On 14 September 2022, Attila Kuttor was appointed as the head coach of the club. On 13 February 2024, Kuttor was sacked due to weak performance.

In the 2023–24 Magyar Kupa season Mezőkövesd entered the round of 64 and they lost to FC Ajka 1–0 on 16 September 2023. The only goal was cored by Filip Borsos in the 18th minute.

In the 2023–24 Nemzeti Bajnokság I season, Mezőkövesd finished 12th and were relegated to the second division. During the season, Mezőkövesd could beat Debrecen twice, and beat Kecskemét away. At home they beat Újpest and MTK Budapest. Mezőkövesd drew six times in the season and the most surprising draw was at Groupama Aréna against Ferencváros on 3 December 2023. On 14 February 2024, Milan Milanović was appointed as the coach. The day after in an interview Milanovic said that he wants to form a winning team. On 10 March 2024, Milanovic said that the club will fight until they have mathematical chances to remain in the top flight.

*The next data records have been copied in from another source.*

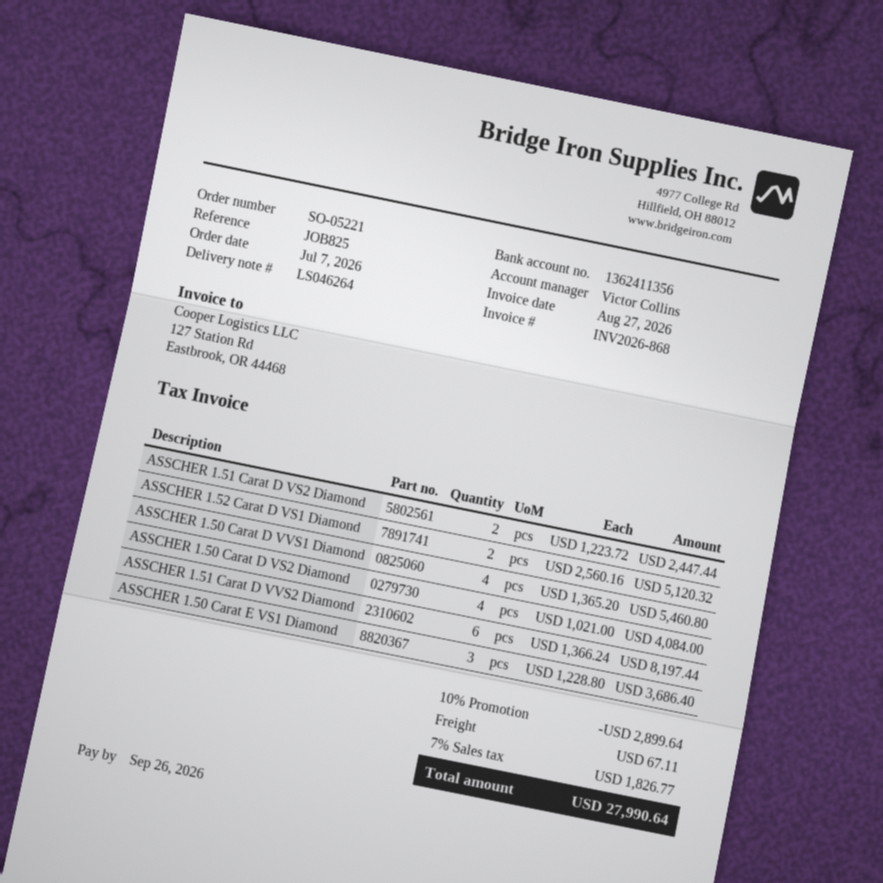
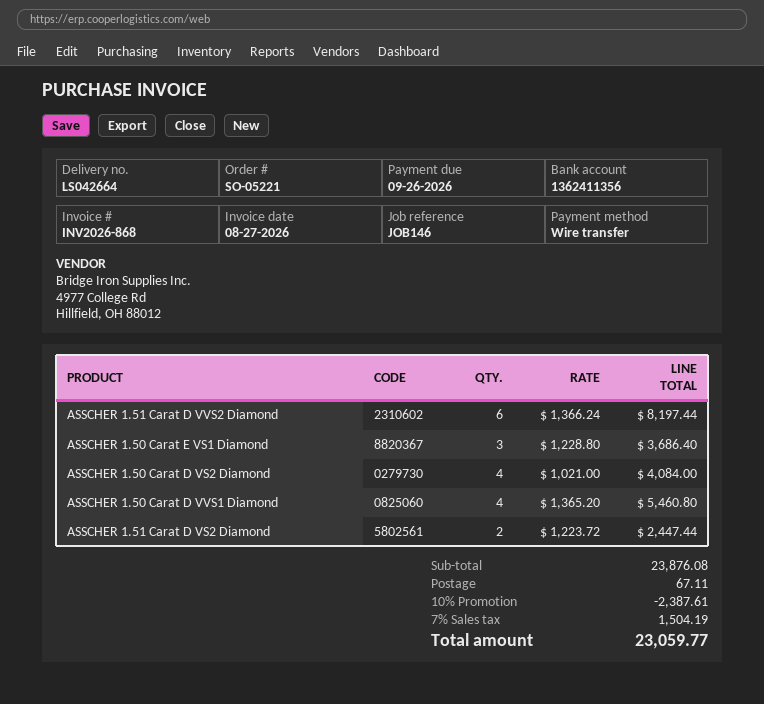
delivery note number: LS046264 -> LS042664
reference: JOB825 -> JOB146
ASSCHER 1.52 Carat D VS1 Diamond: 2 x 2560.16 = 5120.32 -> none
discount: 10% = 2899.64 -> 10% = 2387.61
tax: 7% = 1826.77 -> 7% = 1504.19
total: 27990.64 -> 23059.77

Mezőkövesd lost 22 matches in the season and on 6 April 2024, they suffered their biggest defeat in the season against Fehérvár at the Sóstói Stadion. On 17 April 2024, Milanovic resigned; however, the management did not accept his resignation and convinced him to stay until the end of the season. On the last match day, they drew with MTK Budapest at home.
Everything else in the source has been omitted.